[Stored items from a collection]
- Opening Delimiter -

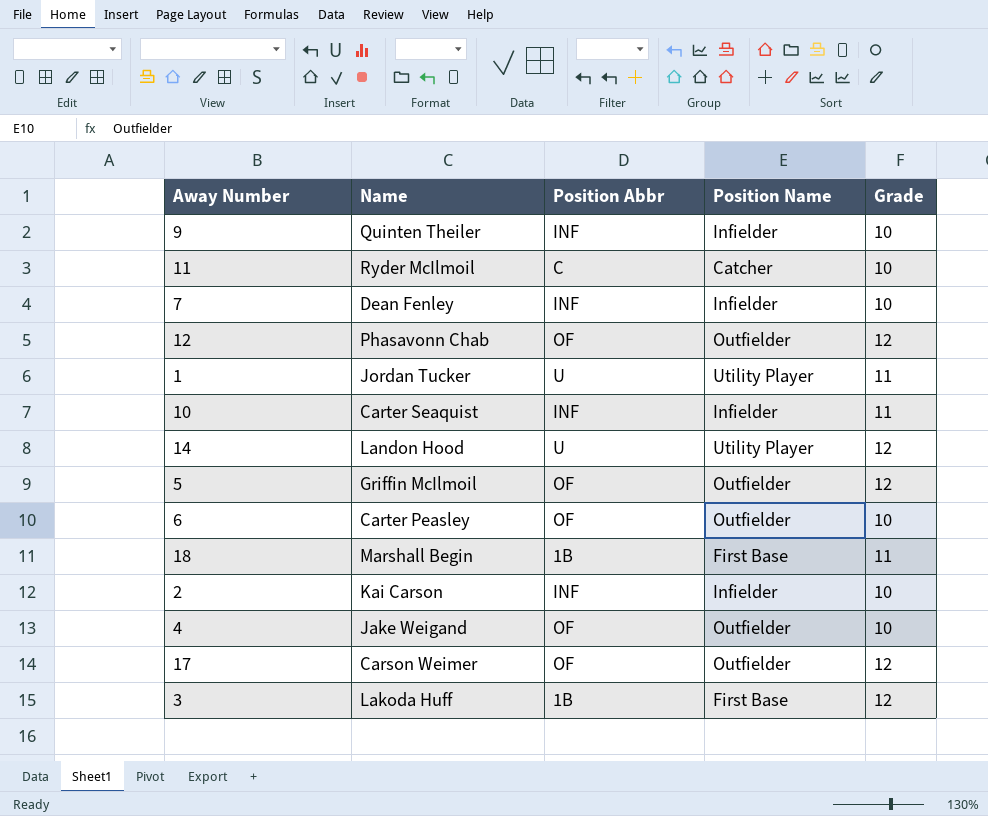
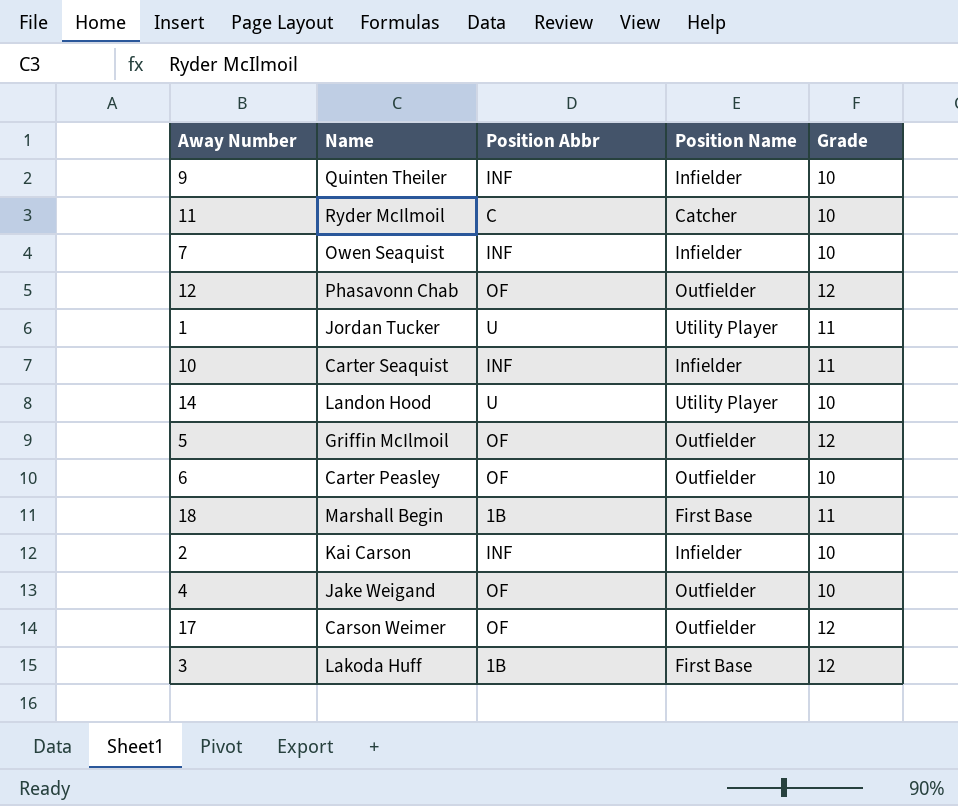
7 | Name: Dean Fenley -> Owen Seaquist
14 | Grade: 12 -> 10

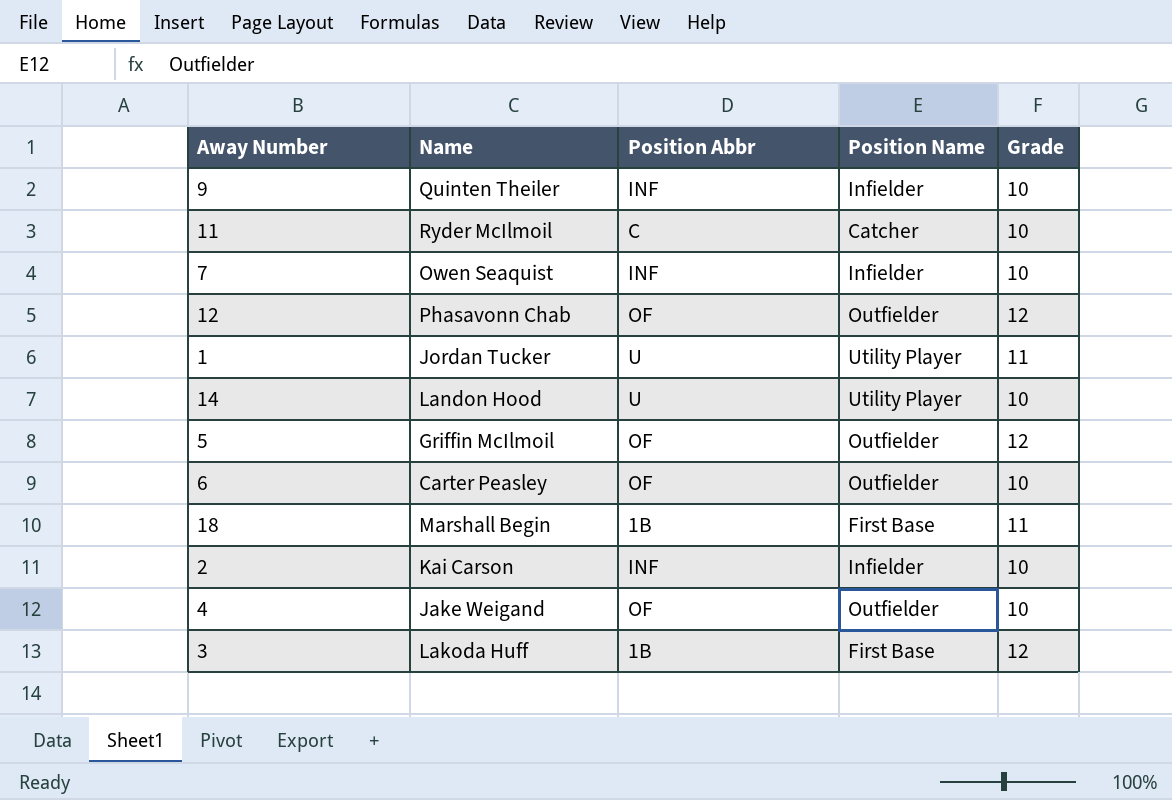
row 10: Carter Seaquist | INF | Infielder | 11 -> none
row 17: Carson Weimer | OF | Outfielder | 12 -> none

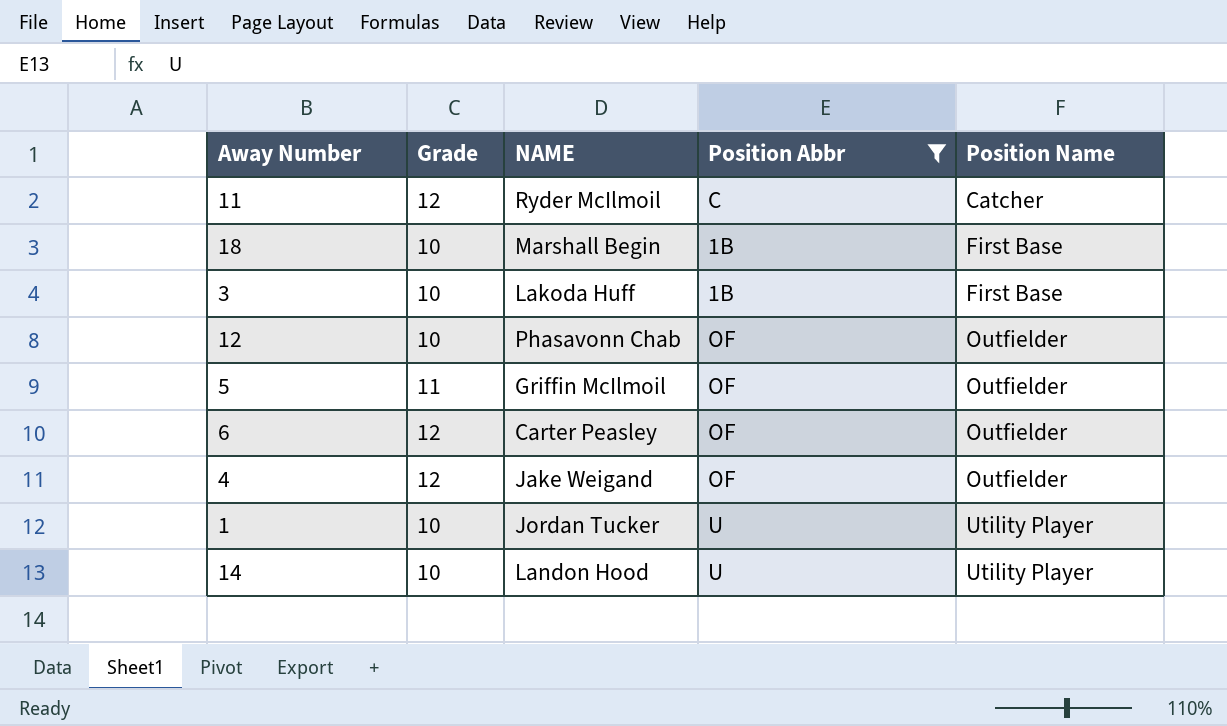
filter: none -> Position Abbr != INF
row order: none -> Position Name ascending
column Grade | position: 5 -> 2
column name: Name -> NAME
11 | Grade: 10 -> 12
18 | Grade: 11 -> 10
3 | Grade: 12 -> 10
12 | Grade: 12 -> 10
5 | Grade: 12 -> 11
6 | Grade: 10 -> 12
4 | Grade: 10 -> 12
1 | Grade: 11 -> 10

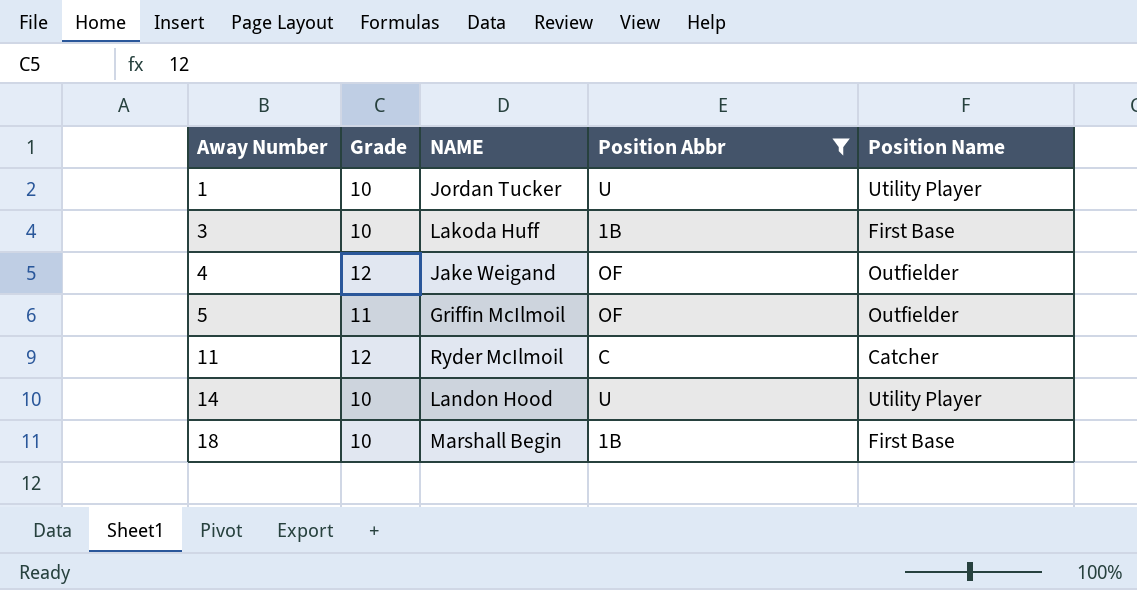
row order: Position Name ascending -> Away Number ascending
row 12: 10 | Phasavonn Chab | OF | Outfielder -> none
row 6: 12 | Carter Peasley | OF | Outfielder -> none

- Closing Delimiter -

● **TASK PROMPT**:
For this exercise, transcribe the data exactly but without its pictures.

● **SOLVED EXERCISE**:
7 | Name: Dean Fenley -> Owen Seaquist
14 | Grade: 12 -> 10

row 10: Carter Seaquist | INF | Infielder | 11 -> none
row 17: Carson Weimer | OF | Outfielder | 12 -> none

filter: none -> Position Abbr != INF
row order: none -> Position Name ascending
column Grade | position: 5 -> 2
column name: Name -> NAME
11 | Grade: 10 -> 12
18 | Grade: 11 -> 10
3 | Grade: 12 -> 10
12 | Grade: 12 -> 10
5 | Grade: 12 -> 11
6 | Grade: 10 -> 12
4 | Grade: 10 -> 12
1 | Grade: 11 -> 10

row order: Position Name ascending -> Away Number ascending
row 12: 10 | Phasavonn Chab | OF | Outfielder -> none
row 6: 12 | Carter Peasley | OF | Outfielder -> none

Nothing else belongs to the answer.